### WORK TASK
Some entries follow. Reproduce exactly the lines starting at the one with "[205,212,226,224] 32 ->" and stopping after the one with "(326, 337) none".

MATERIAL PROVIDED Block Start

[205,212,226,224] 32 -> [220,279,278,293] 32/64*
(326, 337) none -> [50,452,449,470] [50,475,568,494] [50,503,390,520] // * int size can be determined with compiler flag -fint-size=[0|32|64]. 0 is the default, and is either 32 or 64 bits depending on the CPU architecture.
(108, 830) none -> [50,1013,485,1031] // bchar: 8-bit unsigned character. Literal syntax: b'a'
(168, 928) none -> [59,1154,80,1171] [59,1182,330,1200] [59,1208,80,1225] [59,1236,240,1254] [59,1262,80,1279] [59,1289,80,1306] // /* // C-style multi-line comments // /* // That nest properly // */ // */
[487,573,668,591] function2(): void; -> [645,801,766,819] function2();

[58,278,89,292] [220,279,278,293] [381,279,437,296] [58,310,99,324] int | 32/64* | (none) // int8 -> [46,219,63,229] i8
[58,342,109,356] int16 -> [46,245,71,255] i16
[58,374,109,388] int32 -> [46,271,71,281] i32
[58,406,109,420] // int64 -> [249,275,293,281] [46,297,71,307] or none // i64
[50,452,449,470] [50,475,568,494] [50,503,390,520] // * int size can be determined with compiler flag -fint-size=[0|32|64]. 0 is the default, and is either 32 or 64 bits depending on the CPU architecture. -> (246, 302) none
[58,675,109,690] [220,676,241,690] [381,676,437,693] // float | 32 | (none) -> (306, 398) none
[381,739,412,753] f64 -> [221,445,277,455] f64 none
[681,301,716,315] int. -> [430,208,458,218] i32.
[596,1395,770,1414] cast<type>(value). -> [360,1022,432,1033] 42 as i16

MATERIAL PROVIDED Block End
MATERIAL PROVIDED Block Start

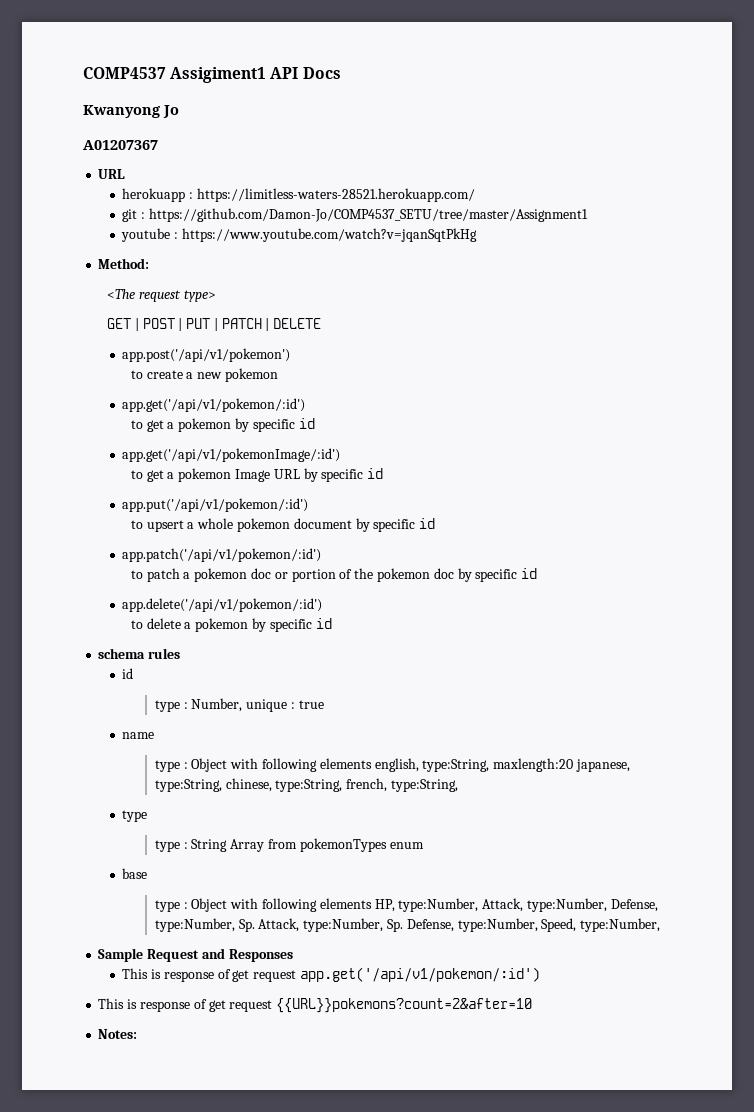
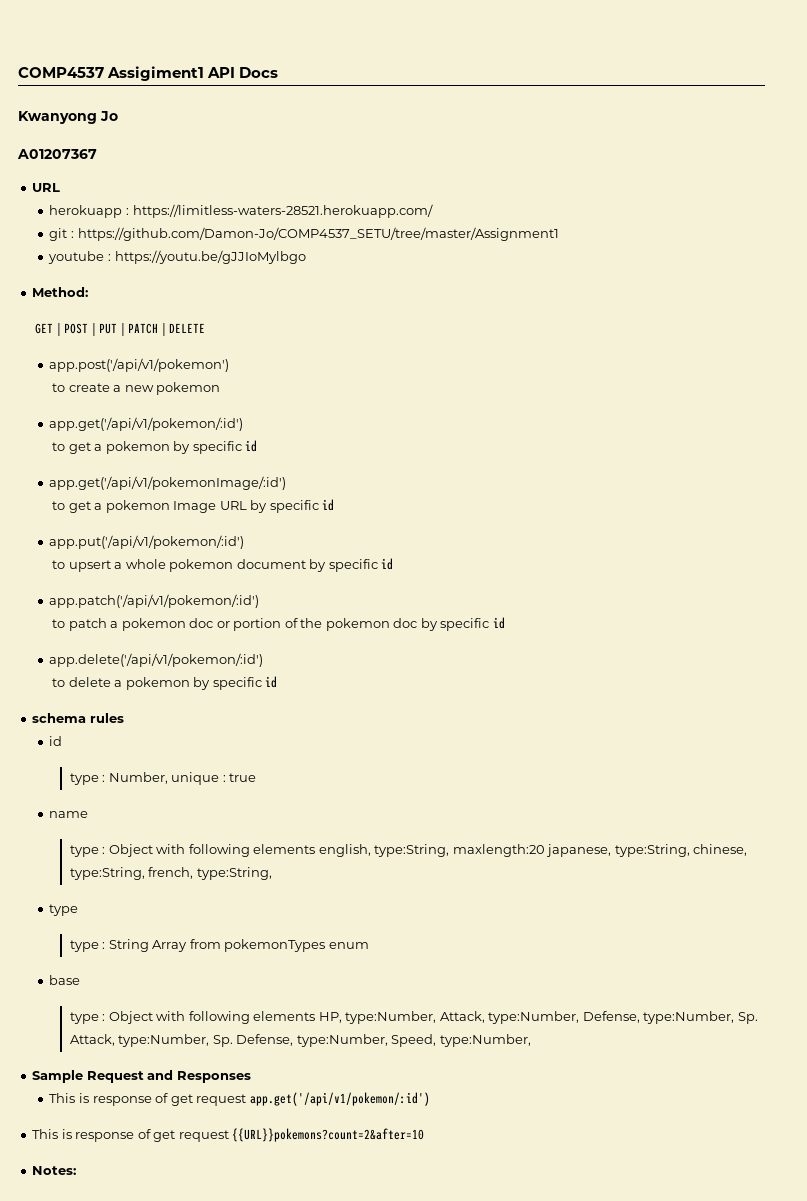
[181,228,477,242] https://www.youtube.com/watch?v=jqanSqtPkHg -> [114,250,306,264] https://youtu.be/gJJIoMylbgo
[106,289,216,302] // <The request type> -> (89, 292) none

MATERIAL PROVIDED Block End
MATERIAL PROVIDED Block Start

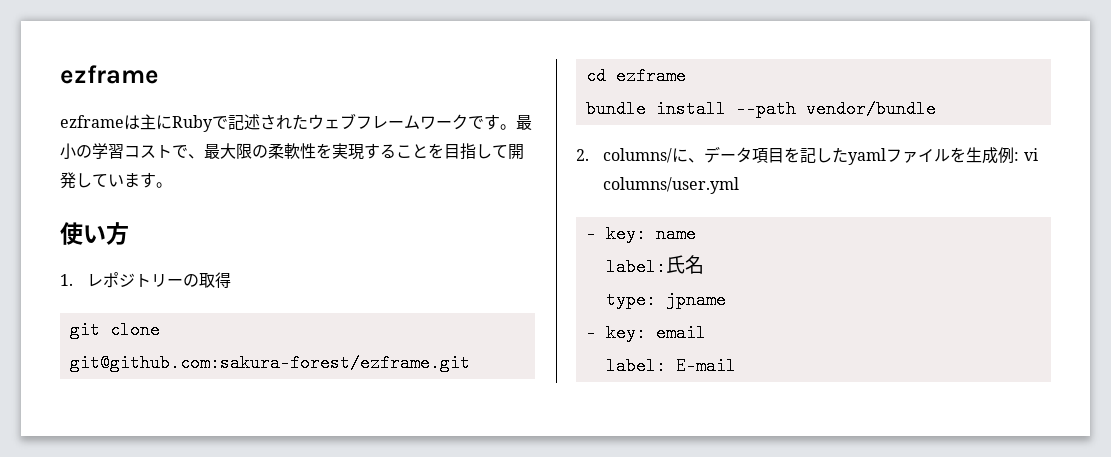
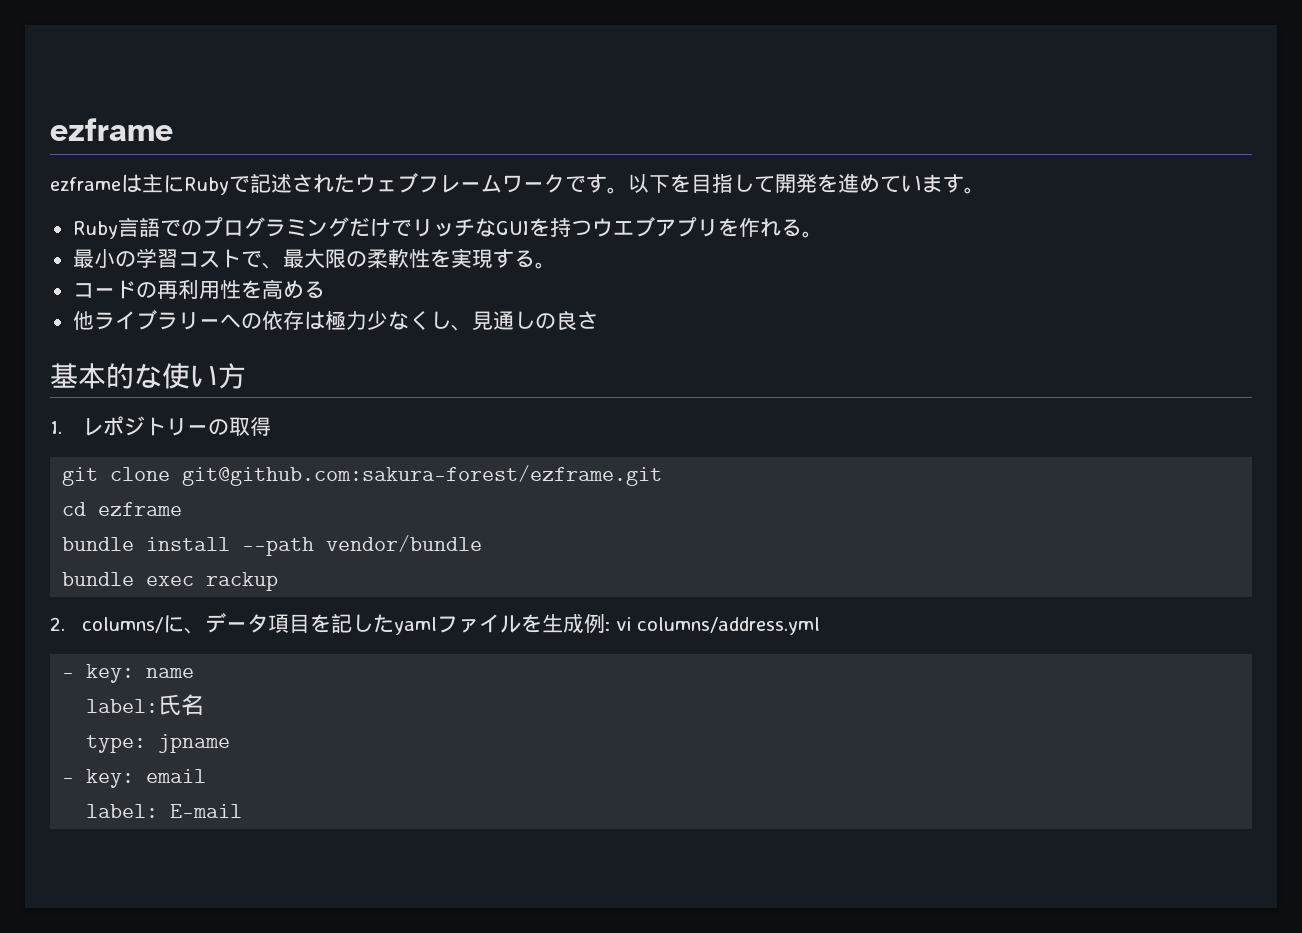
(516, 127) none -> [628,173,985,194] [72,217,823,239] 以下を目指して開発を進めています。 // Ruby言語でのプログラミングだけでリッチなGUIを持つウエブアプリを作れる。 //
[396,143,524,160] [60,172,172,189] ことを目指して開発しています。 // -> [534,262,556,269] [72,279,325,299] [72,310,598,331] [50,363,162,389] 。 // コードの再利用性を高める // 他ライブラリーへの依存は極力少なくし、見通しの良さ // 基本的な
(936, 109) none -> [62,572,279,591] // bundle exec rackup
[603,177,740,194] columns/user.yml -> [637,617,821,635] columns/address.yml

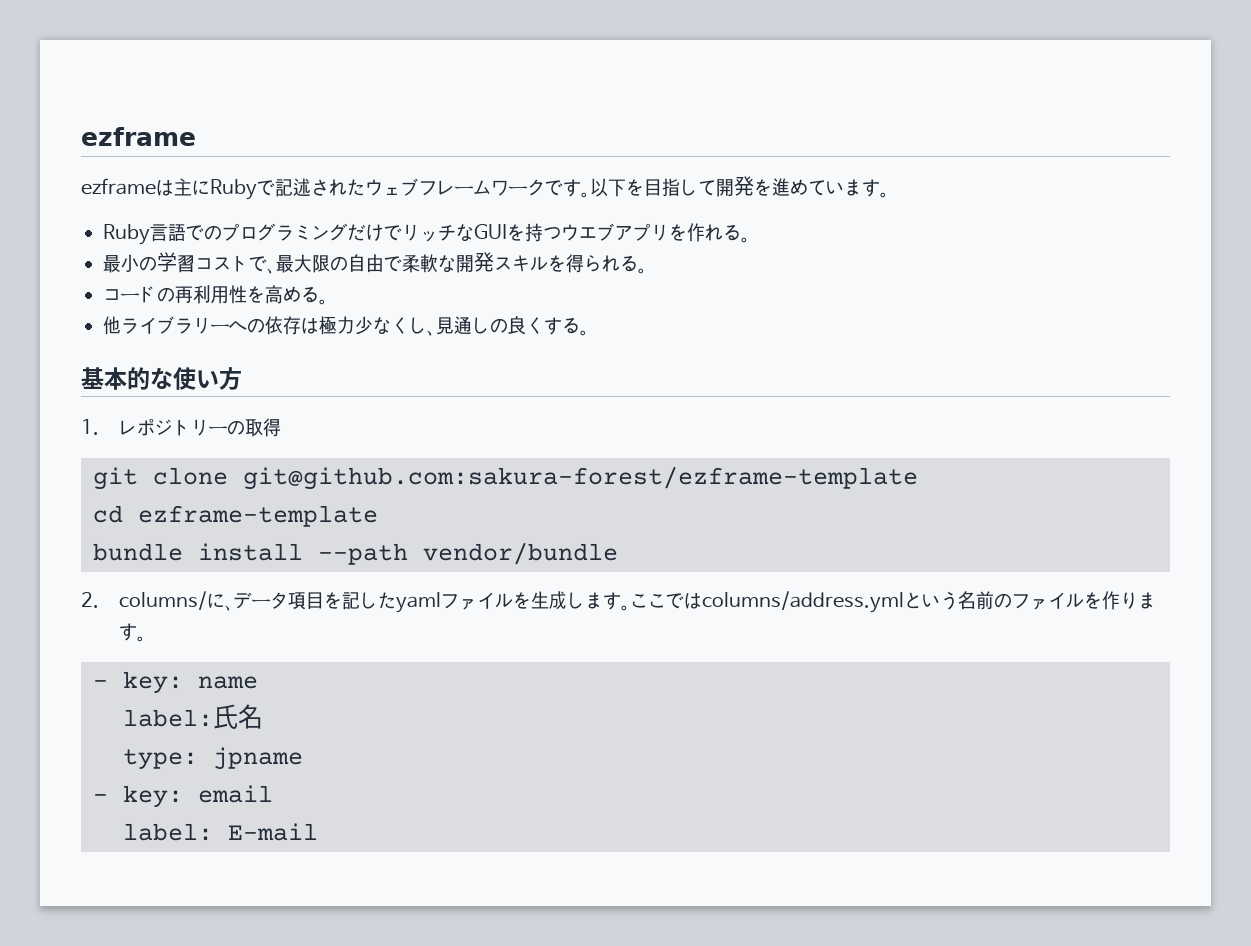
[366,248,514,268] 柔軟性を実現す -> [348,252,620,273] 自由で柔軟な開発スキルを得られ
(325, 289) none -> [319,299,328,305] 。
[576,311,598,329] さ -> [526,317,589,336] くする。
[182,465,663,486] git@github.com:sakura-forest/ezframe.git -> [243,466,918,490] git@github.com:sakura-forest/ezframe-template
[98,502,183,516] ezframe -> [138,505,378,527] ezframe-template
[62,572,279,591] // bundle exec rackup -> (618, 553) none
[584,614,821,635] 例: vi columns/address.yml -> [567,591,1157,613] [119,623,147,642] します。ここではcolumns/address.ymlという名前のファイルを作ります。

MATERIAL PROVIDED Block End

### SOLUTION TO THIS EXERCISE
[205,212,226,224] 32 -> [220,279,278,293] 32/64*
(326, 337) none -> [50,452,449,470] [50,475,568,494] [50,503,390,520] // * int size can be determined with compiler flag -fint-size=[0|32|64]. 0 is the default, and is either 32 or 64 bits depending on the CPU architecture.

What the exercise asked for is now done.